Burial mound, Ballyroe Lower, Co. Limerick
Co. Limerick |
Burial Sites
In a pasture in Ballyroe Lower, County Limerick, a low circular mound sits quietly in agricultural land, accumulating different identities across successive maps without ever quite settling into one.
The Ordnance Survey's six-inch edition of 1840 recorded it as a circular platform defined by a scarp, the kind of earthen feature that might easily be mistaken for a natural rise in the ground. By 1897, the twenty-five-inch edition had simplified it to a small circular mound. Then, on the later Cassini edition of the six-inch map, someone annotated it with the word 'Mote', placing it in the tradition of motte-and-bailey earthworks, the raised mounds introduced by the Normans from the late twelfth century onwards as the bases for timber fortifications. Whether this annotation reflects genuine documentary knowledge or a surveyor's best guess remains unclear, and the site is now catalogued as a burial mound, which points to an earlier, pre-Norman origin entirely.
This kind of cartographic ambiguity is not unusual for earthworks in the Irish midlands and west. A motte is a deliberate defensive construction, typically steep-sided and flat-topped, while a burial mound or barrow tends to be older, often dating to the Bronze Age or earlier, and rounder in profile. The fact that the same feature attracted both labels across different survey editions suggests it was either genuinely ambiguous in form, or that its function was simply unknown to those recording it. The mound sits approximately 200 metres north of the townland boundary with Ballyroe Upper, which gives it a fixed point of reference in the landscape even if its origins remain open to interpretation. The record was compiled by Fiona Rooney and uploaded in November 2021 as part of an ongoing effort to document such features before they are lost to land use change or gradual erosion.

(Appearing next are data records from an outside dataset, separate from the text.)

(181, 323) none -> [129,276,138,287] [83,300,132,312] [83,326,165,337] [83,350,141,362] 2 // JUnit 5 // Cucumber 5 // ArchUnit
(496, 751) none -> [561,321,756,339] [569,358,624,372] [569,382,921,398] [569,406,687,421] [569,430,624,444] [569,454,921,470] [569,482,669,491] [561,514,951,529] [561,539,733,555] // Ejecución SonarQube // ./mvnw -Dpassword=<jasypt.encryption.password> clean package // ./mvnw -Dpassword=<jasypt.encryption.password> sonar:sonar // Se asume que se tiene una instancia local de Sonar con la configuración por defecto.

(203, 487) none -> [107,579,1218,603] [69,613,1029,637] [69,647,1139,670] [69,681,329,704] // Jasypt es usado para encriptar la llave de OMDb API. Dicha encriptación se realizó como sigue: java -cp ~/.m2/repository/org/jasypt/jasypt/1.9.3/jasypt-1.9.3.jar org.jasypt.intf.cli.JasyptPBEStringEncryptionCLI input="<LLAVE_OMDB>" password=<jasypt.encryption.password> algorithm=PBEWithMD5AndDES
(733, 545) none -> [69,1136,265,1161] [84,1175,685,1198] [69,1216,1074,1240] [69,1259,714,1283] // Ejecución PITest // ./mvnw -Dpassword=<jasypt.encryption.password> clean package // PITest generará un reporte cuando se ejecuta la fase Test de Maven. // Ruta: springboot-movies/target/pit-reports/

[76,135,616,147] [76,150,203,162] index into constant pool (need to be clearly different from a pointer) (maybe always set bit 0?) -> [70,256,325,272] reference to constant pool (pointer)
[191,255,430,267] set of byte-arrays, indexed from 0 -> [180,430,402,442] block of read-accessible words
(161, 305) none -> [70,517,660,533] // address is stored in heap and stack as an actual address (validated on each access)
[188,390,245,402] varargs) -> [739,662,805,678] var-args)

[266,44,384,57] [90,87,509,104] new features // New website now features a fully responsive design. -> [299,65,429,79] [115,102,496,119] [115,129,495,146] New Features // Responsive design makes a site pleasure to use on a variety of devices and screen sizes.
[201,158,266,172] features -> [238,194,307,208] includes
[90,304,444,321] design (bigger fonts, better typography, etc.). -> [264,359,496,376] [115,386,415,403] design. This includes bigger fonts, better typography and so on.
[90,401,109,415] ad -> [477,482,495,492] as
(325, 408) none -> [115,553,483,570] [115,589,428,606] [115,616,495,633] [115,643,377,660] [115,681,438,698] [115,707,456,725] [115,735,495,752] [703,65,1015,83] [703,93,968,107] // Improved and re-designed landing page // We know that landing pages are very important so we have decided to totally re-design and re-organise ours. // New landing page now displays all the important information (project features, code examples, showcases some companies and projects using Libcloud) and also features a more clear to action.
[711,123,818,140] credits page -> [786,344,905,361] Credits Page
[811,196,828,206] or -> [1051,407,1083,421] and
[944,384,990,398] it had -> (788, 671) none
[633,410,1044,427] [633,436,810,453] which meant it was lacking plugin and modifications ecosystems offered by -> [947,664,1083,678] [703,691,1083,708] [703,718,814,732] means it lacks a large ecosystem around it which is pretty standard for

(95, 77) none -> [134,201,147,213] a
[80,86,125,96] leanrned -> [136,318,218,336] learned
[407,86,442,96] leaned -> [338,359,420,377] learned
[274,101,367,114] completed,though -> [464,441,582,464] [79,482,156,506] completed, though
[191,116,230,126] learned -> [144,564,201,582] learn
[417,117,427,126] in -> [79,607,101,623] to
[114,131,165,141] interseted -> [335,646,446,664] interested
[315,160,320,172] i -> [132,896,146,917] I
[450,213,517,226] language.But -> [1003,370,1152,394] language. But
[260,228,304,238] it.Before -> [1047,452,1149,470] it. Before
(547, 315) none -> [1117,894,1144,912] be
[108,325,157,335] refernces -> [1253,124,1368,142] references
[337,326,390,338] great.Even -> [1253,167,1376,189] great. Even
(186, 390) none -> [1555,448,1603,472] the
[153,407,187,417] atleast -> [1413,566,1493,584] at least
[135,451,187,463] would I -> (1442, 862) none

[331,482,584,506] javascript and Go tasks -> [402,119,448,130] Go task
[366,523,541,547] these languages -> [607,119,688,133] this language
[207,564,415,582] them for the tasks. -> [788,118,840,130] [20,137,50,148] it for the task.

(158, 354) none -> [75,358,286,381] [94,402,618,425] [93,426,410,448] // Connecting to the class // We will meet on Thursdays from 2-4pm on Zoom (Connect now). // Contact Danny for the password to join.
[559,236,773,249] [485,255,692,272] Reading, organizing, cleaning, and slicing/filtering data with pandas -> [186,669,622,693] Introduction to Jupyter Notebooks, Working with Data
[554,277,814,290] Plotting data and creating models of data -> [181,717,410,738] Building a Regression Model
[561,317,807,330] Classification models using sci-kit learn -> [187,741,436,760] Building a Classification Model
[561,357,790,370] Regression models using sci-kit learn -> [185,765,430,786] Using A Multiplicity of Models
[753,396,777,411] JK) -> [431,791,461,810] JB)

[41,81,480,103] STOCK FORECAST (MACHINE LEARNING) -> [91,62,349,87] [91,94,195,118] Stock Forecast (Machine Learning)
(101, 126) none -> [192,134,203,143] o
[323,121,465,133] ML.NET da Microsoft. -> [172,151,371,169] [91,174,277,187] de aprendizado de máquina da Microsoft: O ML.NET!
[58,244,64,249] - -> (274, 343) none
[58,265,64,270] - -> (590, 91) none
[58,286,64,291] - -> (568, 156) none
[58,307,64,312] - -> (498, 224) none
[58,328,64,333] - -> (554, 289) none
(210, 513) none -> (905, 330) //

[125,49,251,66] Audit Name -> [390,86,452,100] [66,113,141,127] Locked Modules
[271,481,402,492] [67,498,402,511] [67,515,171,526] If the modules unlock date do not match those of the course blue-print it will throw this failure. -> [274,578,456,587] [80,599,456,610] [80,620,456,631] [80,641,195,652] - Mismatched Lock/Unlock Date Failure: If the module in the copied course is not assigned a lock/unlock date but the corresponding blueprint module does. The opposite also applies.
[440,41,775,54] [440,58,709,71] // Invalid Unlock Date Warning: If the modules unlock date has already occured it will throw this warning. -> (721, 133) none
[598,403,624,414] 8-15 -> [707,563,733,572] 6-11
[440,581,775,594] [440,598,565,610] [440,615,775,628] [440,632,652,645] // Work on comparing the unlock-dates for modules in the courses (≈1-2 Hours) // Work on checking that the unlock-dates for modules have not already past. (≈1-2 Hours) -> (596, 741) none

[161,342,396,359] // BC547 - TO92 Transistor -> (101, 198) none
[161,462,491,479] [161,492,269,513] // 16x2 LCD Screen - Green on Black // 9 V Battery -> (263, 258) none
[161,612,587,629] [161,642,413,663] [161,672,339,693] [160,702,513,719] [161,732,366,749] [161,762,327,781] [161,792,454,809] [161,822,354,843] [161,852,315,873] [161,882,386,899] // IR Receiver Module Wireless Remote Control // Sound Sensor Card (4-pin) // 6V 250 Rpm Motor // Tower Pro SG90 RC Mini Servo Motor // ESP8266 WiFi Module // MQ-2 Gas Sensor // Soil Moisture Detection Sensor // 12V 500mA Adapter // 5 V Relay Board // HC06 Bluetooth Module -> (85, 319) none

The mound is on private pasture land, so access would require the landowner's permission. It remains visible on satellite imagery, appearing as a scrub-covered earthwork on Google Earth orthoimages and identifiable on Digital Globe imagery taken between 2011 and 2013. That covering of scrub, while it obscures the surface detail, is in some ways what has preserved the mound's outline over time. Anyone approaching it from the road should be aware that the surrounding land is actively farmed, and the mound itself, modest in scale, could be easily overlooked against the general unevenness of a grazed field. Looking for the slight rise in the ground and the denser patch of vegetation marking its crown is the surest way to locate it.